> [Task material]
((

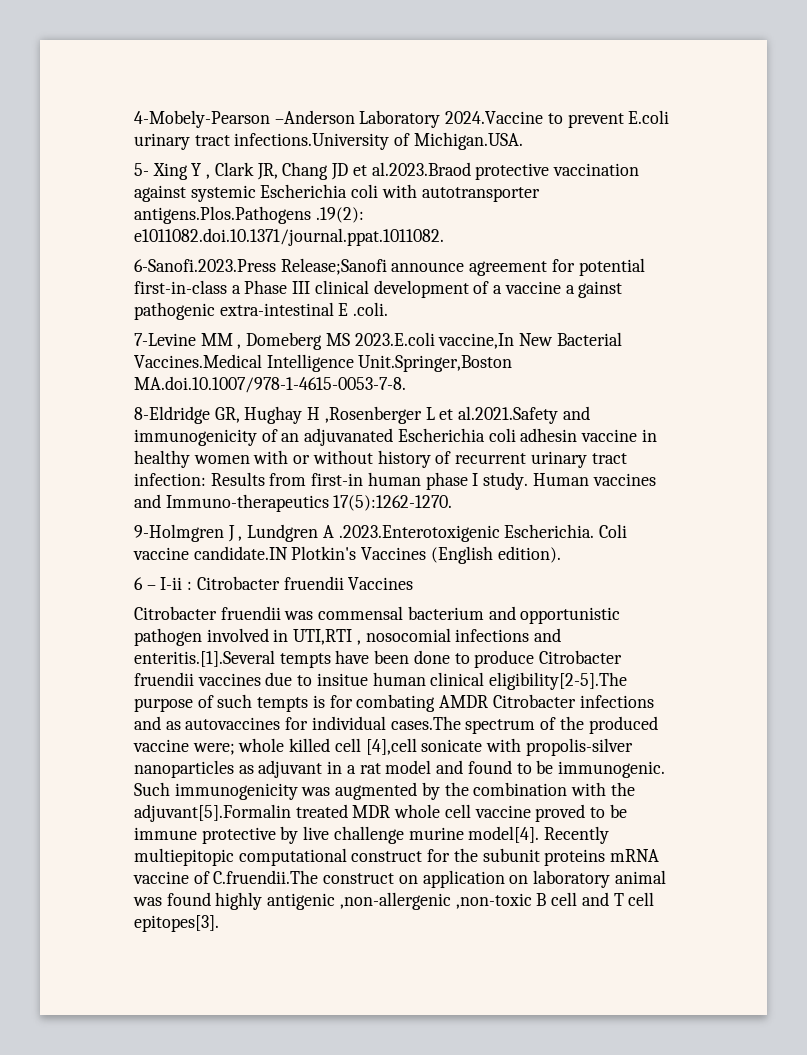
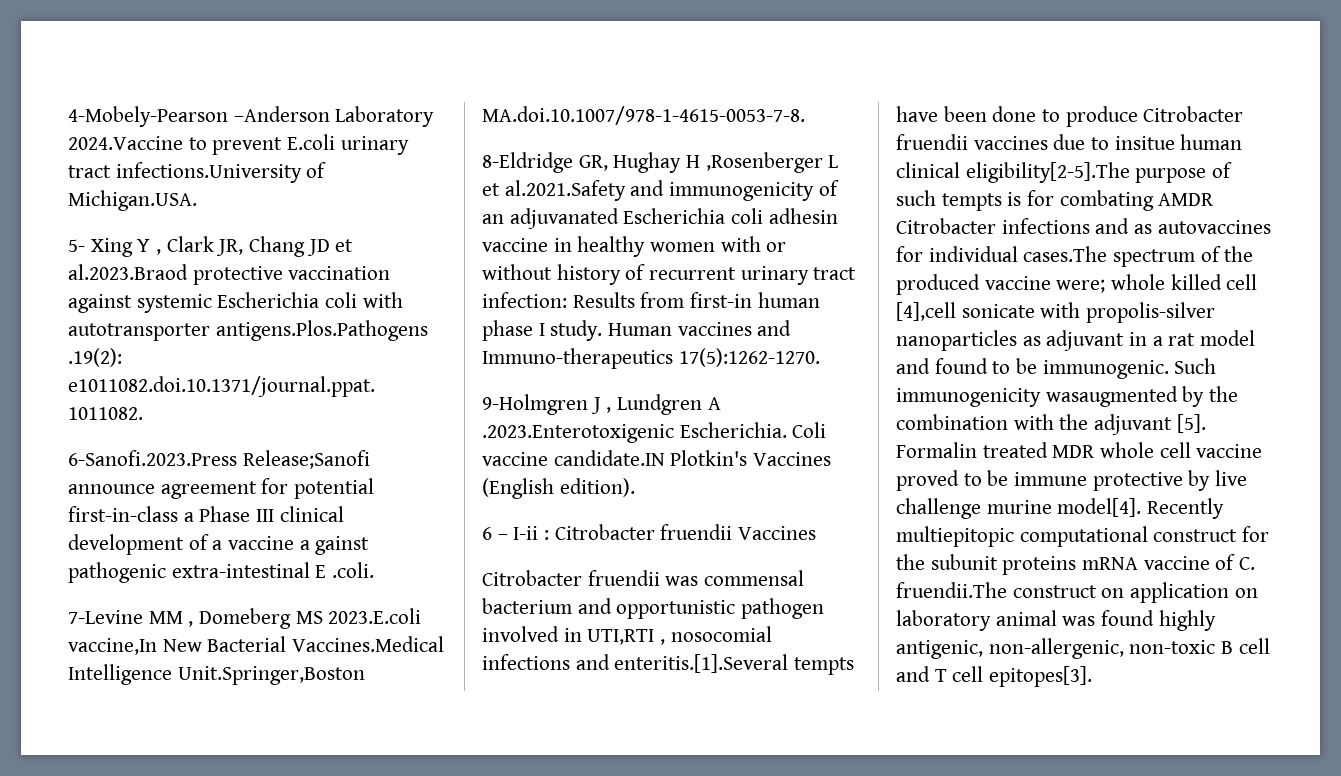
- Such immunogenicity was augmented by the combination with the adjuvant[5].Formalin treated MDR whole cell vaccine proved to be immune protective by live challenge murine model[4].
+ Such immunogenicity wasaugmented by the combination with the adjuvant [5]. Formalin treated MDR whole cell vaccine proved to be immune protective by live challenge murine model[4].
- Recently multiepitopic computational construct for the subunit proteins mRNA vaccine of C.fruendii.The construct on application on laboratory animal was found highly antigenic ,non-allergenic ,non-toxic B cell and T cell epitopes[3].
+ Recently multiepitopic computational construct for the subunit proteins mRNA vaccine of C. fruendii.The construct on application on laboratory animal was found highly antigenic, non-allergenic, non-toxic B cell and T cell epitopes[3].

))
((

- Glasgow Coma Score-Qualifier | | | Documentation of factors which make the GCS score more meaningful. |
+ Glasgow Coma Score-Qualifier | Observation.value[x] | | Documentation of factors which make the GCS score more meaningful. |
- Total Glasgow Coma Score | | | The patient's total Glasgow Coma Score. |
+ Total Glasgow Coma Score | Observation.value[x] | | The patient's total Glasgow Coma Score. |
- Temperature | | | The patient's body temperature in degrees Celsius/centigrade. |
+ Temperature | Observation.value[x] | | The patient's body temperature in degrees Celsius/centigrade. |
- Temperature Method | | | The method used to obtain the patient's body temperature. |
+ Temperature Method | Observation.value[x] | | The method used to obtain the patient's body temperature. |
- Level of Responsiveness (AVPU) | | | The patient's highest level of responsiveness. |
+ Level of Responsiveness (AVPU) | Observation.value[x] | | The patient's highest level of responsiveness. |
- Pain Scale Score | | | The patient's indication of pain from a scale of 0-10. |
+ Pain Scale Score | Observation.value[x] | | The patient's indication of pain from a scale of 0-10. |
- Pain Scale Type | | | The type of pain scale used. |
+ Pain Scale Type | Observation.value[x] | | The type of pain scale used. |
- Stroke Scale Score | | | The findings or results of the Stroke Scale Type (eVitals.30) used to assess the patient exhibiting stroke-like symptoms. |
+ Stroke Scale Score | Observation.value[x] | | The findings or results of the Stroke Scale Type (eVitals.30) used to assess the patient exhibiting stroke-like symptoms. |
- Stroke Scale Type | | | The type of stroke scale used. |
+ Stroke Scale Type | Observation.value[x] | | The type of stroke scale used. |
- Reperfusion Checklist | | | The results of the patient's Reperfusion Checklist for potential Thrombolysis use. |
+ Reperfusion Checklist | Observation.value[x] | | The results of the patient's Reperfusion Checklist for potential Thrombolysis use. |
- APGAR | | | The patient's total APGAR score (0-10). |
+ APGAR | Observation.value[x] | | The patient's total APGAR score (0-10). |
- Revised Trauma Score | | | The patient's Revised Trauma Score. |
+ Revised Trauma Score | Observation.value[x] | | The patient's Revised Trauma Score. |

))

> [To do] Set down, from the entries above, exactly the lines from the one with "- Stroke Scale Score" up to and including the one with "Trauma Score | Observation.value[x]", and no other lines.

> [Worked solution]
- Stroke Scale Score | | | The findings or results of the Stroke Scale Type (eVitals.30) used to assess the patient exhibiting stroke-like symptoms. |
+ Stroke Scale Score | Observation.value[x] | | The findings or results of the Stroke Scale Type (eVitals.30) used to assess the patient exhibiting stroke-like symptoms. |
- Stroke Scale Type | | | The type of stroke scale used. |
+ Stroke Scale Type | Observation.value[x] | | The type of stroke scale used. |
- Reperfusion Checklist | | | The results of the patient's Reperfusion Checklist for potential Thrombolysis use. |
+ Reperfusion Checklist | Observation.value[x] | | The results of the patient's Reperfusion Checklist for potential Thrombolysis use. |
- APGAR | | | The patient's total APGAR score (0-10). |
+ APGAR | Observation.value[x] | | The patient's total APGAR score (0-10). |
- Revised Trauma Score | | | The patient's Revised Trauma Score. |
+ Revised Trauma Score | Observation.value[x] | | The patient's Revised Trauma Score. |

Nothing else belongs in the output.